- REQUIRED WORK
The records below are to be transcribed exactly from their first line to the line that has "(694, 113) none", inclusive, with every picture omitted.

- INFORMATION SUPPLIED
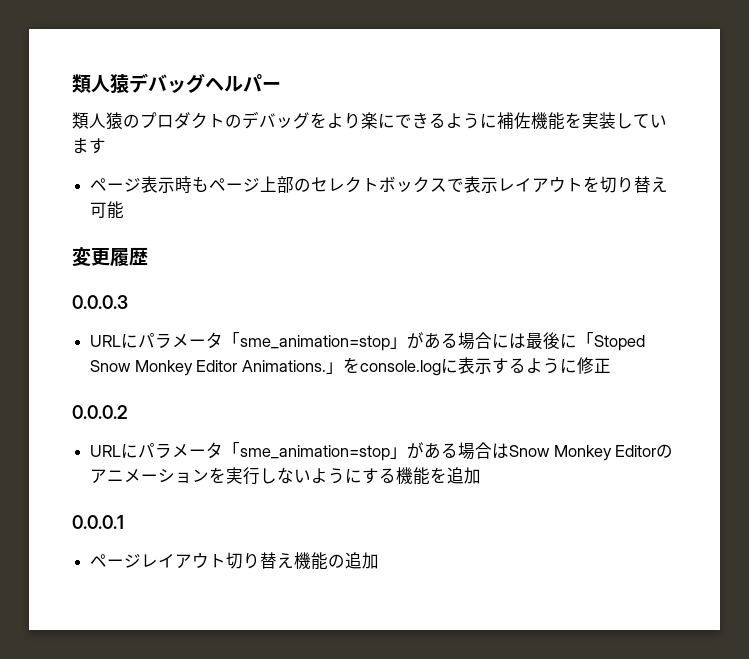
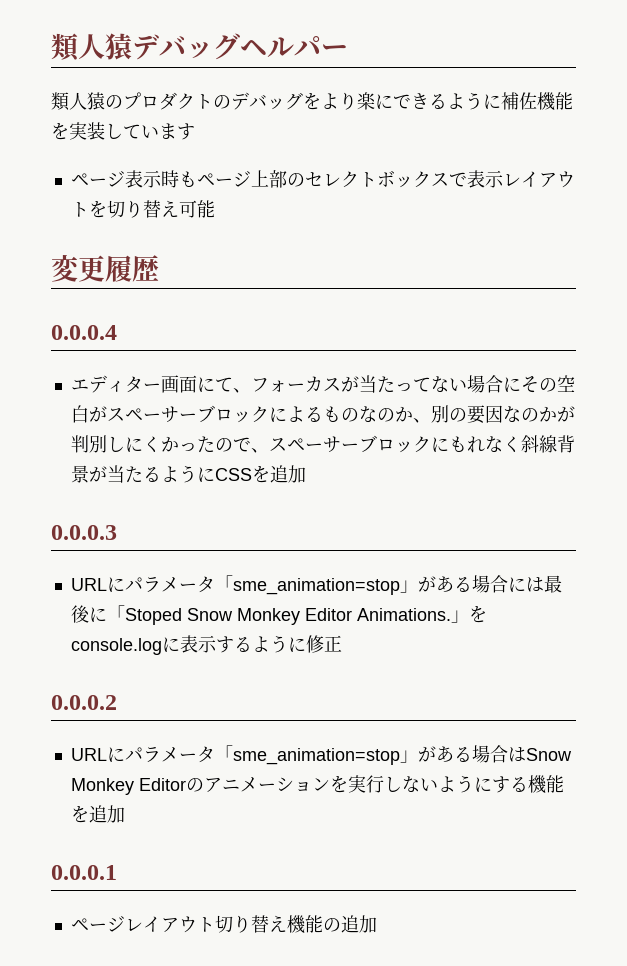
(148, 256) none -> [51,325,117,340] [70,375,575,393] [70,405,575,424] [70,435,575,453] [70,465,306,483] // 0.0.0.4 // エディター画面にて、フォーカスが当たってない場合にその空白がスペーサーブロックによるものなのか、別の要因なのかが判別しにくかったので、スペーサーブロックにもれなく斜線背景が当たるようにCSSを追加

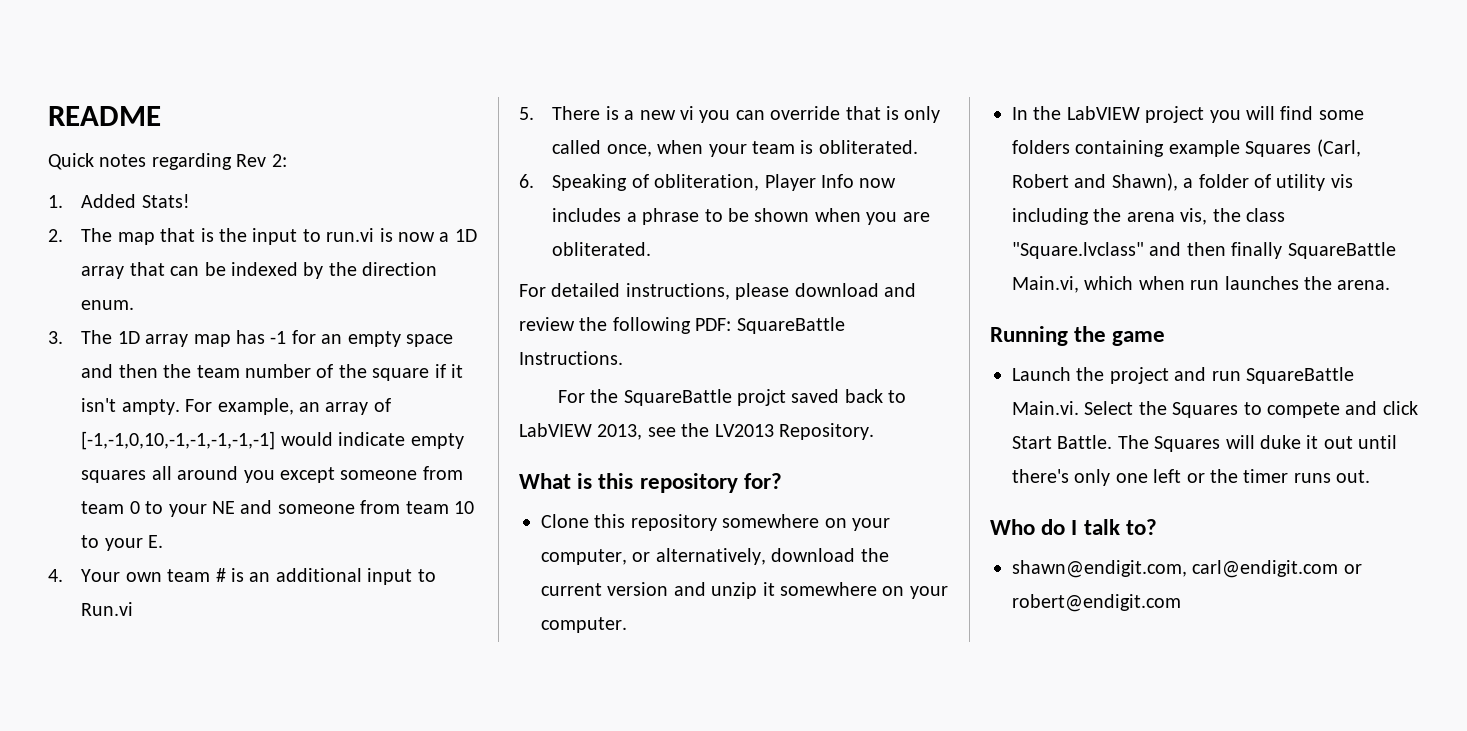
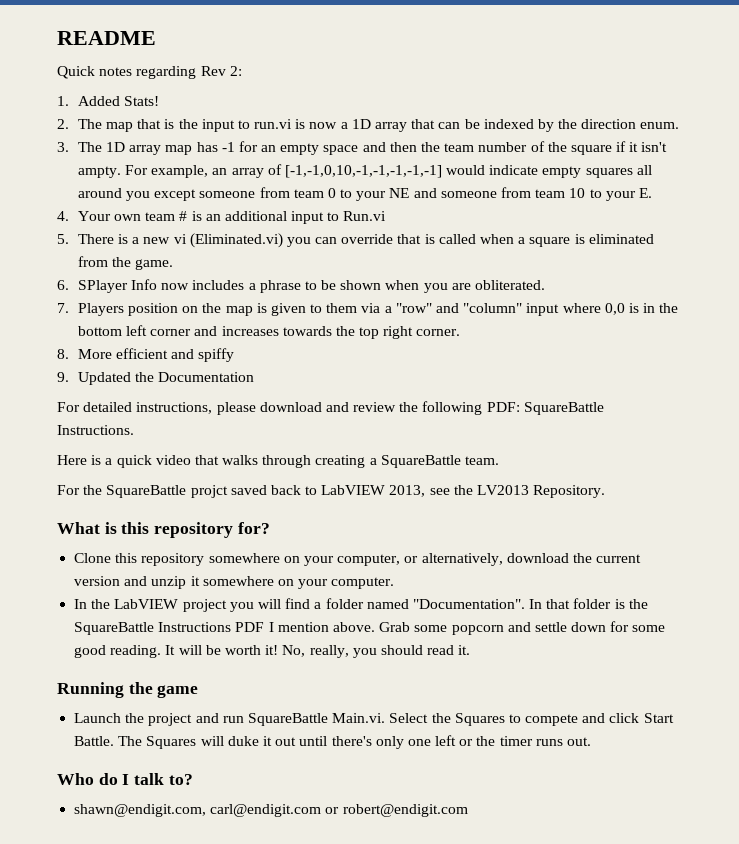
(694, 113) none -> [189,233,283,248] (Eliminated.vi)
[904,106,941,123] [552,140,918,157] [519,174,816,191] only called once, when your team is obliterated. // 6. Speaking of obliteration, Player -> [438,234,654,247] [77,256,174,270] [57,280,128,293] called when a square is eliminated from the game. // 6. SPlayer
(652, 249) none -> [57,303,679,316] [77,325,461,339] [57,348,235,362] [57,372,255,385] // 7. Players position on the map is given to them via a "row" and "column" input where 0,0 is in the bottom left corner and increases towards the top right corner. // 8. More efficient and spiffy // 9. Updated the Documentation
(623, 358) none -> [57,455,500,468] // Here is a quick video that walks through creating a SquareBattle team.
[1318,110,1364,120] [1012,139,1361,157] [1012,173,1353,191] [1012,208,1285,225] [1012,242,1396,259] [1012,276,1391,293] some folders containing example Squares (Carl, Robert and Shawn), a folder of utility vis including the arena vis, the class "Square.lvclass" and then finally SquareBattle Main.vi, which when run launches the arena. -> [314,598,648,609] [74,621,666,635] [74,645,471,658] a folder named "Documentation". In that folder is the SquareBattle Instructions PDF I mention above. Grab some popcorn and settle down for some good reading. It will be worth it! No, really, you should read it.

- RESULT
(148, 256) none -> [51,325,117,340] [70,375,575,393] [70,405,575,424] [70,435,575,453] [70,465,306,483] // 0.0.0.4 // エディター画面にて、フォーカスが当たってない場合にその空白がスペーサーブロックによるものなのか、別の要因なのかが判別しにくかったので、スペーサーブロックにもれなく斜線背景が当たるようにCSSを追加

(694, 113) none -> [189,233,283,248] (Eliminated.vi)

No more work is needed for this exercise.